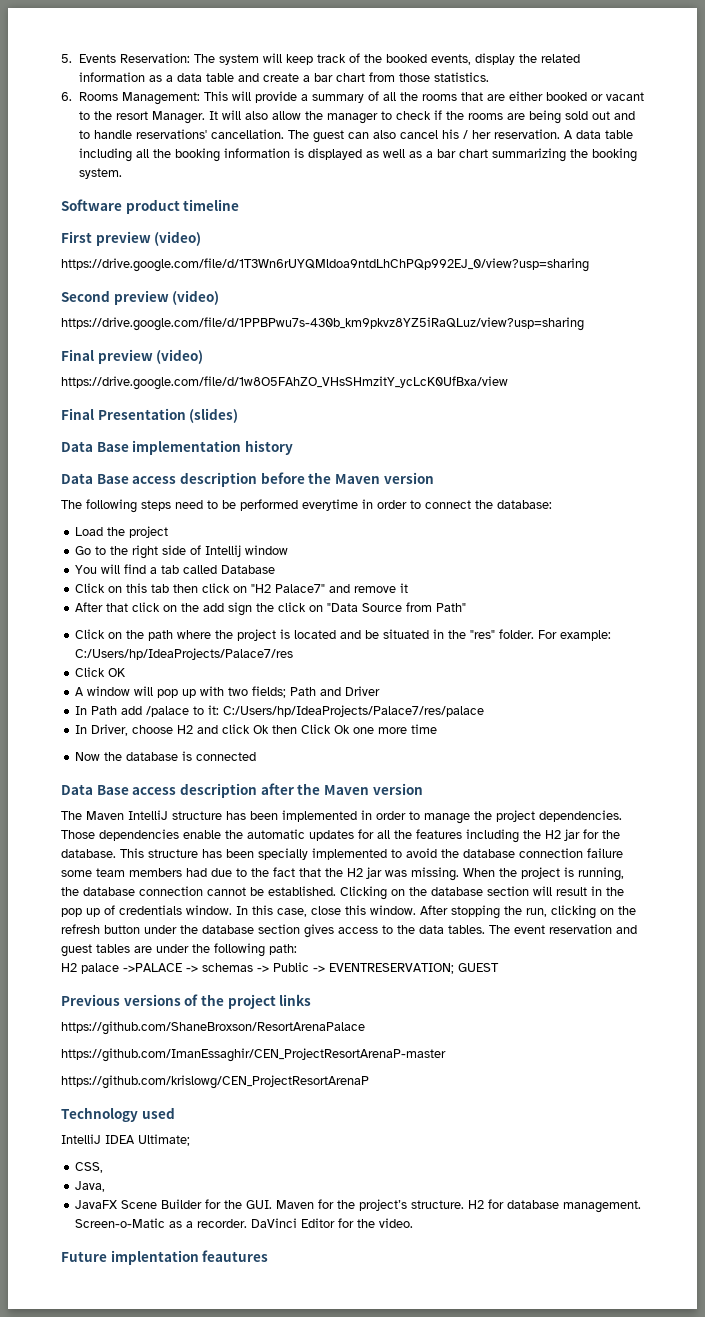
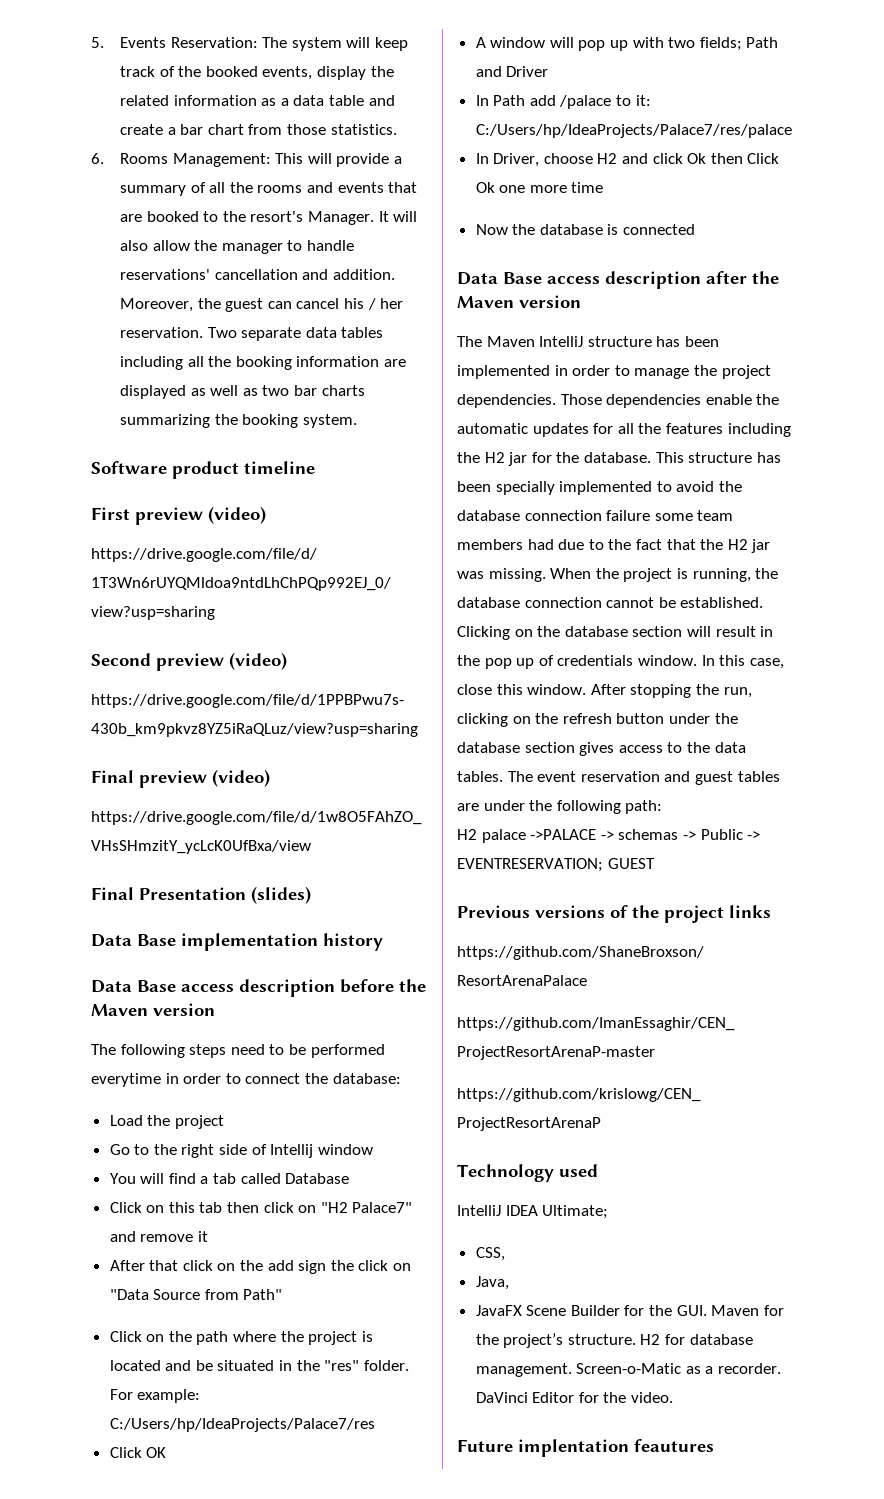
[460,91,644,101] [78,111,148,120] that are either booked or vacant to the resort -> [306,182,418,193] [119,211,304,222] and events that are booked to the resort's
[395,110,635,124] [78,129,309,139] check if the rooms are being sold out and to handle reservations' cancellation. The -> [306,240,354,251] [119,269,395,280] [119,298,221,312] handle reservations' cancellation and addition. Moreover, the
[372,130,396,139] also -> (292, 305) none
[563,130,633,139] A data table -> [207,327,384,341] Two separate data tables
[293,148,304,158] is -> [383,359,406,367] are
[425,149,488,158] a bar chart -> [262,385,365,396] two bar charts

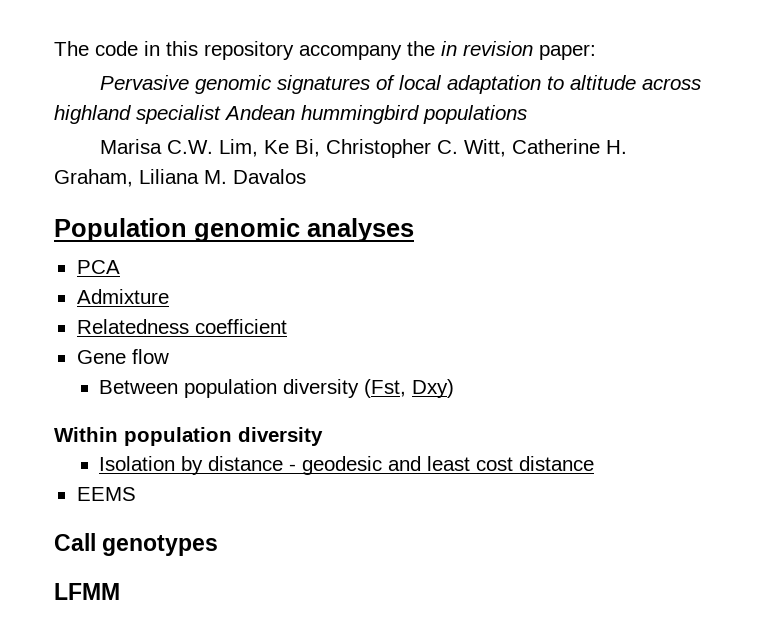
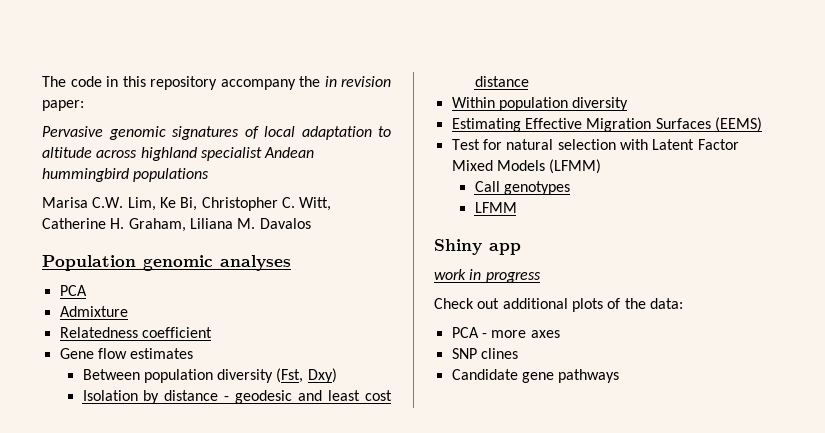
(169, 356) none -> [130,348,194,359] estimates
[54,427,323,446] // Within population diversity -> (337, 375) none
[76,487,136,501] [54,533,219,556] [54,583,120,600] EEMS // Call genotypes // LFMM -> [451,97,629,111] [451,117,762,132] [451,139,739,150] [451,159,602,174] [474,181,570,195] [474,202,517,213] [434,239,521,255] [434,269,541,283] [434,298,683,312] [451,327,560,338] [451,348,518,359] [451,369,620,383] Within population diversity // Estimating Effective Migration Surfaces (EEMS) // Test for natural selection with Latent Factor Mixed Models (LFMM) // Call genotypes // LFMM // Shiny app // work in progress // Check out additional plots of the data: // PCA - more axes // SNP clines // Candidate gene pathways

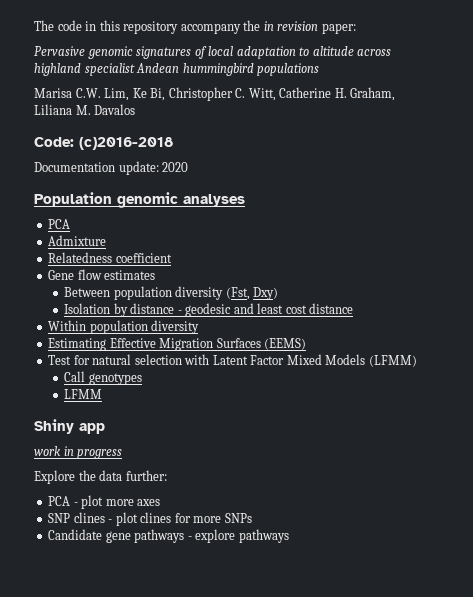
(311, 223) none -> [34,137,173,150] [34,161,189,175] // Code: (c)2016-2018 // Documentation update: 2020
[434,298,683,312] Check out additional plots of the data: -> [34,470,167,484] Explore the data further:
(487, 335) none -> [81,495,104,509] plot
(518, 353) none -> [108,512,252,526] - plot clines for more SNPs
(620, 376) none -> [187,529,289,543] - explore pathways

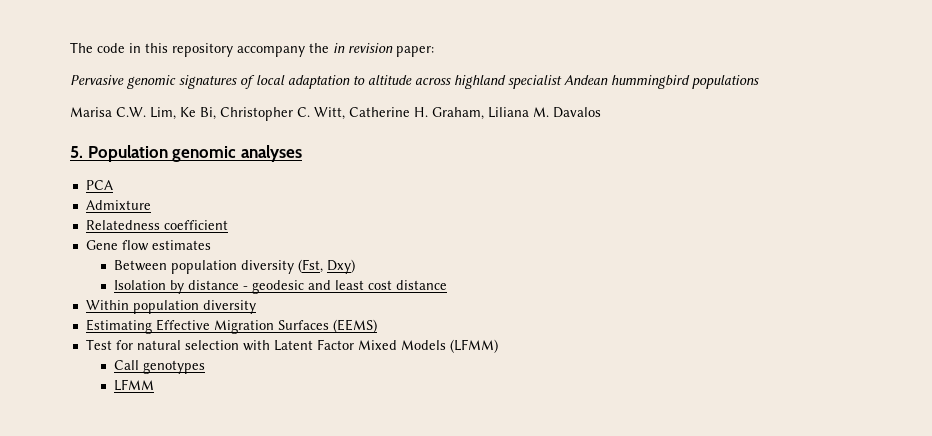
[34,137,173,150] [34,161,189,175] Code: (c)2016-2018 // Documentation update: 2020 // -> [70,146,83,158] 5.
[34,419,105,434] [34,446,123,459] [34,470,167,484] [48,495,161,509] [48,512,252,526] [48,529,289,543] // Shiny app // work in progress // Explore the data further: // PCA - plot more axes // SNP clines - plot clines for more SNPs // Candidate gene pathways - explore pathways -> (155, 385) none

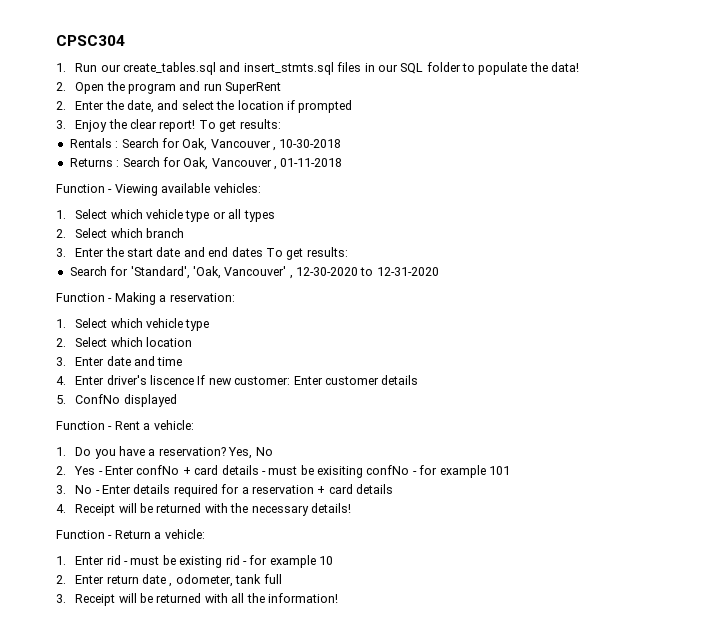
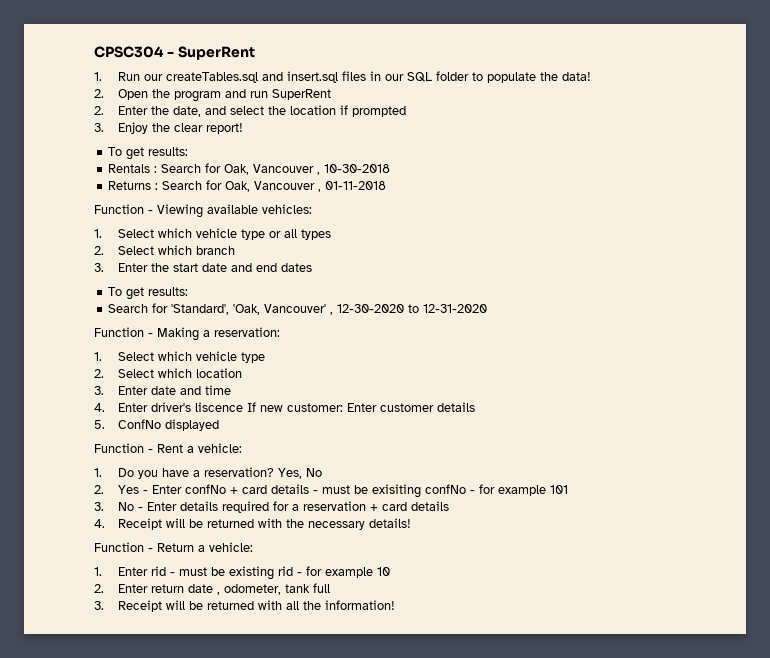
(125, 40) none -> [166,46,255,60] - SuperRent
[122,62,334,75] create_tables.sql and insert_stmts.sql -> [165,71,338,83] createTables.sql and insert.sql
(196, 126) none -> (243, 128) //
(263, 252) none -> (312, 267) //

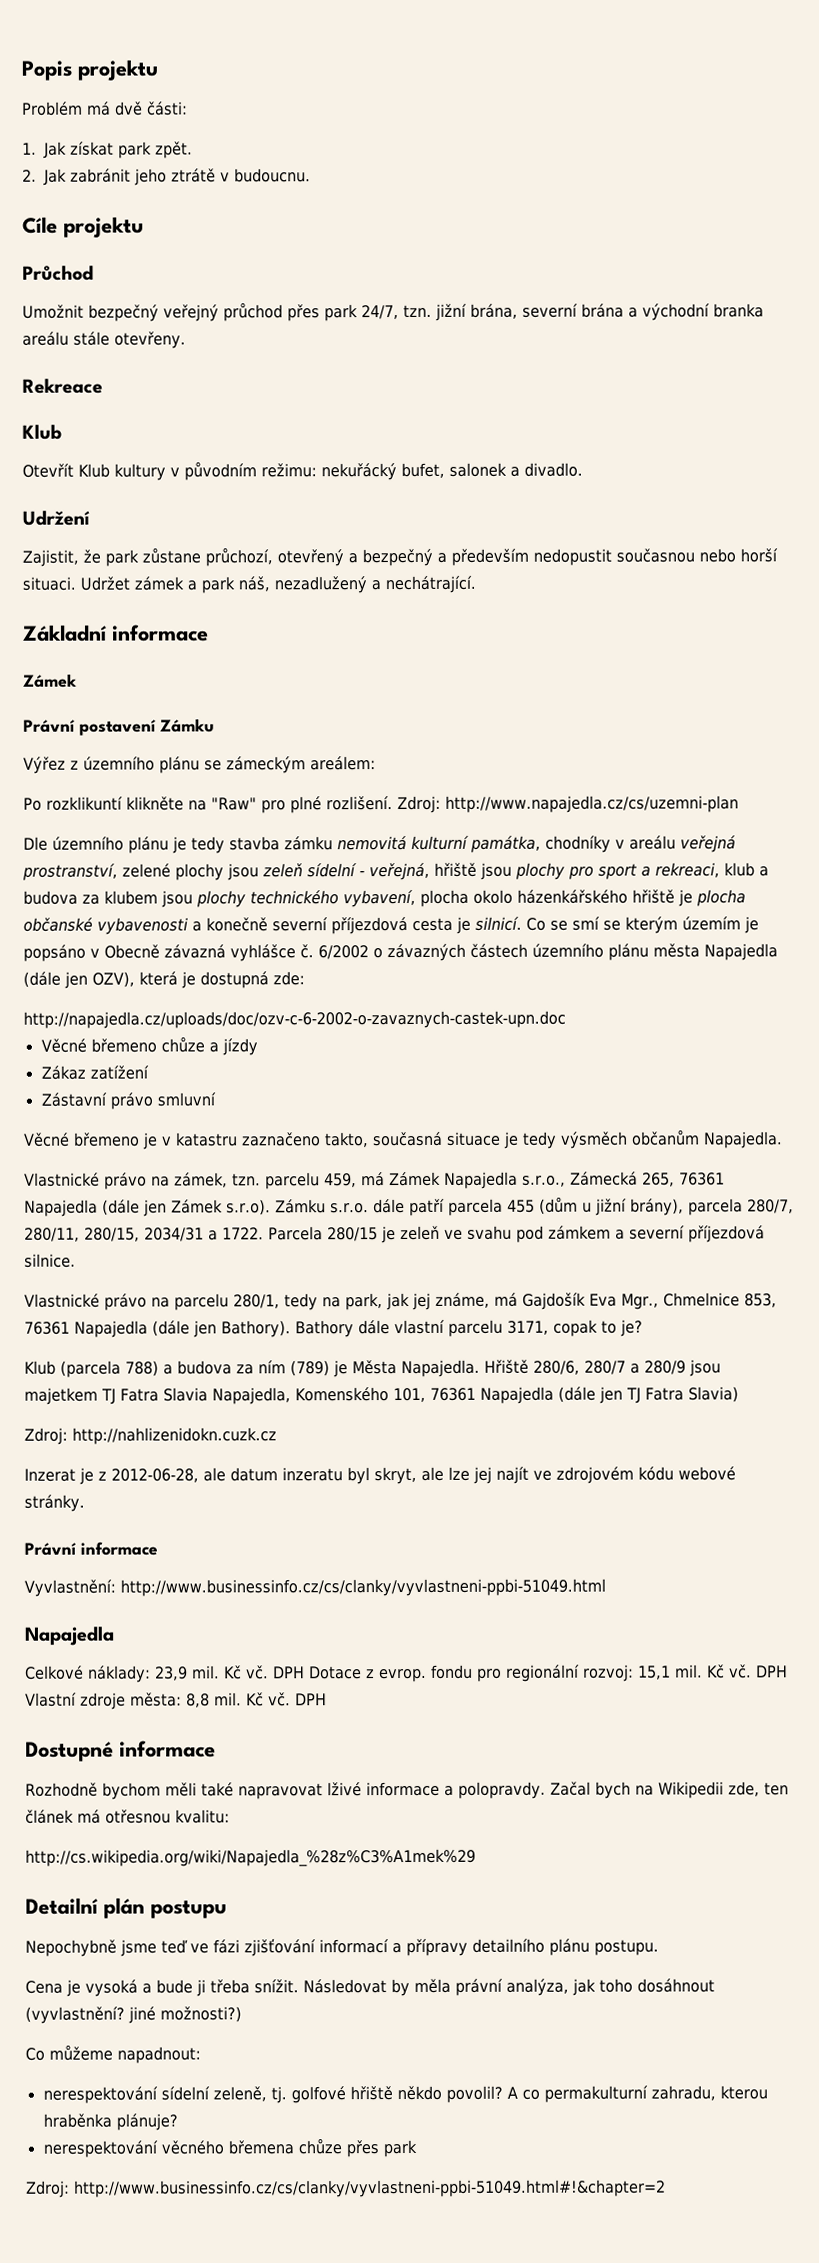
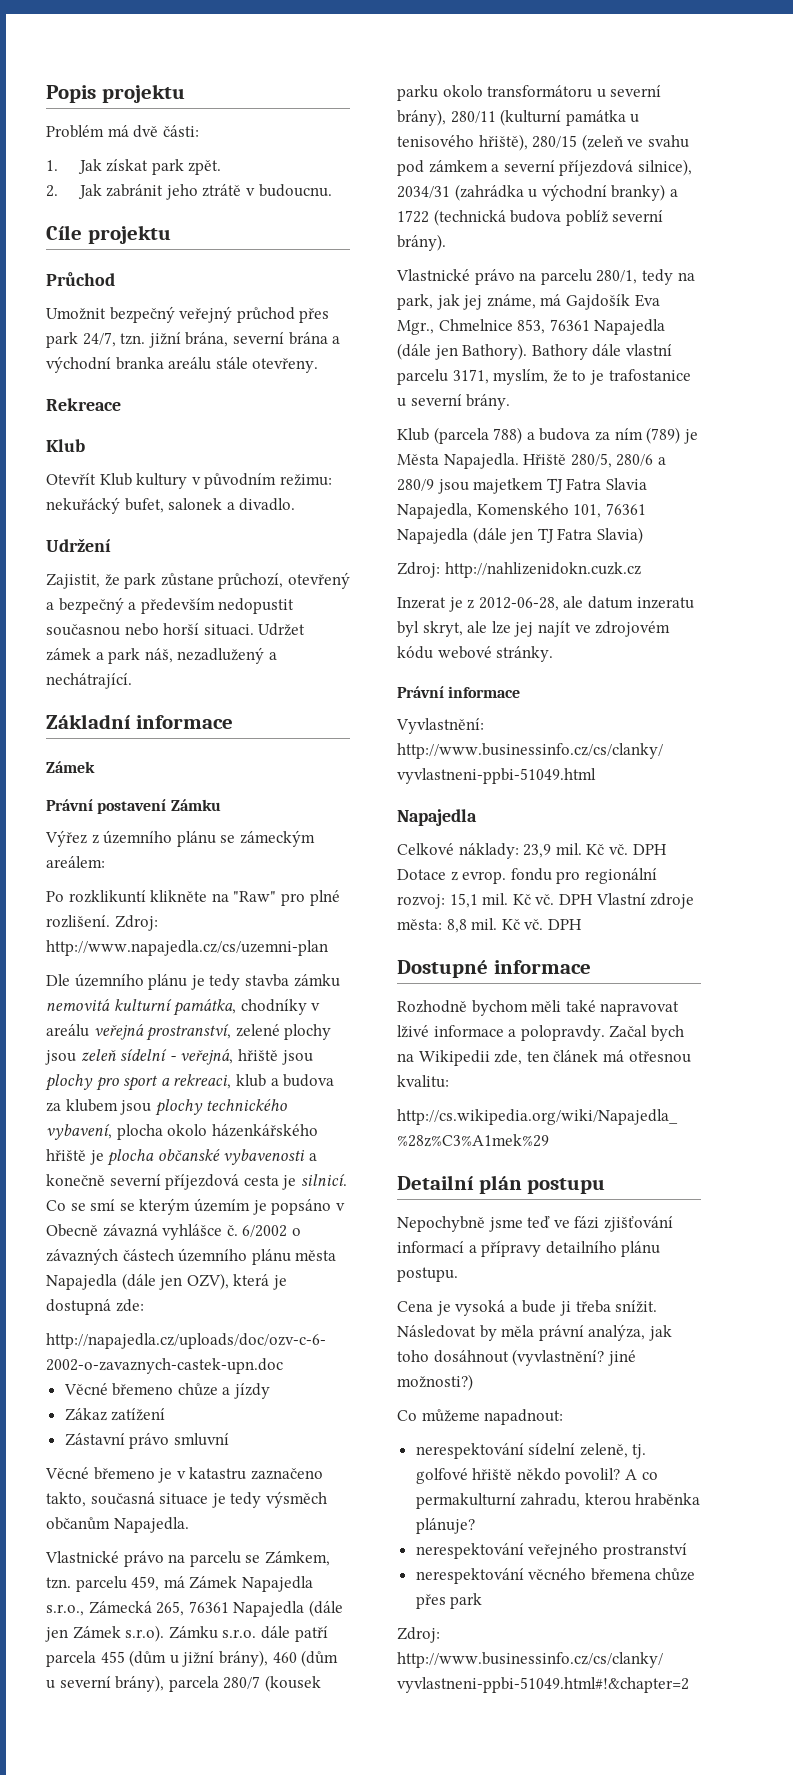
[174,1172,228,1188] zámek, -> [189,1551,330,1567] parcelu se Zámkem,
[687,1198,794,1216] [24,1225,440,1244] parcela 280/7, 280/11, 280/15, 2034/31 a 1722. Parcela 280/15 je zeleň -> [272,1650,339,1667] [46,1675,321,1692] [397,85,662,101] [397,109,640,126] [397,134,623,151] 460 (dům u severní brány), parcela 280/7 (kousek parku okolo transformátoru u severní brány), 280/11 (kulturní památka u tenisového hřiště), 280/15 (zeleň
[24,1253,76,1268] silnice. -> [637,159,692,176] [397,184,678,201] [397,209,664,226] [397,234,446,251] silnice), 2034/31 (zahrádka u východní branky) a 1722 (technická budova poblíž severní brány).
[553,1319,643,1337] copak to je? -> [493,369,691,385] [397,394,511,410] myslím, že to je trafostanice u severní brány.
[533,1360,626,1375] 280/6, 280/7 -> [570,453,654,468] 280/5, 280/6
(178, 2122) none -> [415,1543,687,1559] // nerespektování veřejného prostranství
==================================================
Exercise: Would you please set down the data above again exactly, without its pictures?

Answer section:
[460,91,644,101] [78,111,148,120] that are either booked or vacant to the resort -> [306,182,418,193] [119,211,304,222] and events that are booked to the resort's
[395,110,635,124] [78,129,309,139] check if the rooms are being sold out and to handle reservations' cancellation. The -> [306,240,354,251] [119,269,395,280] [119,298,221,312] handle reservations' cancellation and addition. Moreover, the
[372,130,396,139] also -> (292, 305) none
[563,130,633,139] A data table -> [207,327,384,341] Two separate data tables
[293,148,304,158] is -> [383,359,406,367] are
[425,149,488,158] a bar chart -> [262,385,365,396] two bar charts

(169, 356) none -> [130,348,194,359] estimates
[54,427,323,446] // Within population diversity -> (337, 375) none
[76,487,136,501] [54,533,219,556] [54,583,120,600] EEMS // Call genotypes // LFMM -> [451,97,629,111] [451,117,762,132] [451,139,739,150] [451,159,602,174] [474,181,570,195] [474,202,517,213] [434,239,521,255] [434,269,541,283] [434,298,683,312] [451,327,560,338] [451,348,518,359] [451,369,620,383] Within population diversity // Estimating Effective Migration Surfaces (EEMS) // Test for natural selection with Latent Factor Mixed Models (LFMM) // Call genotypes // LFMM // Shiny app // work in progress // Check out additional plots of the data: // PCA - more axes // SNP clines // Candidate gene pathways

(311, 223) none -> [34,137,173,150] [34,161,189,175] // Code: (c)2016-2018 // Documentation update: 2020
[434,298,683,312] Check out additional plots of the data: -> [34,470,167,484] Explore the data further:
(487, 335) none -> [81,495,104,509] plot
(518, 353) none -> [108,512,252,526] - plot clines for more SNPs
(620, 376) none -> [187,529,289,543] - explore pathways

[34,137,173,150] [34,161,189,175] Code: (c)2016-2018 // Documentation update: 2020 // -> [70,146,83,158] 5.
[34,419,105,434] [34,446,123,459] [34,470,167,484] [48,495,161,509] [48,512,252,526] [48,529,289,543] // Shiny app // work in progress // Explore the data further: // PCA - plot more axes // SNP clines - plot clines for more SNPs // Candidate gene pathways - explore pathways -> (155, 385) none

(125, 40) none -> [166,46,255,60] - SuperRent
[122,62,334,75] create_tables.sql and insert_stmts.sql -> [165,71,338,83] createTables.sql and insert.sql
(196, 126) none -> (243, 128) //
(263, 252) none -> (312, 267) //

[174,1172,228,1188] zámek, -> [189,1551,330,1567] parcelu se Zámkem,
[687,1198,794,1216] [24,1225,440,1244] parcela 280/7, 280/11, 280/15, 2034/31 a 1722. Parcela 280/15 je zeleň -> [272,1650,339,1667] [46,1675,321,1692] [397,85,662,101] [397,109,640,126] [397,134,623,151] 460 (dům u severní brány), parcela 280/7 (kousek parku okolo transformátoru u severní brány), 280/11 (kulturní památka u tenisového hřiště), 280/15 (zeleň
[24,1253,76,1268] silnice. -> [637,159,692,176] [397,184,678,201] [397,209,664,226] [397,234,446,251] silnice), 2034/31 (zahrádka u východní branky) a 1722 (technická budova poblíž severní brány).
[553,1319,643,1337] copak to je? -> [493,369,691,385] [397,394,511,410] myslím, že to je trafostanice u severní brány.
[533,1360,626,1375] 280/6, 280/7 -> [570,453,654,468] 280/5, 280/6
(178, 2122) none -> [415,1543,687,1559] // nerespektování veřejného prostranství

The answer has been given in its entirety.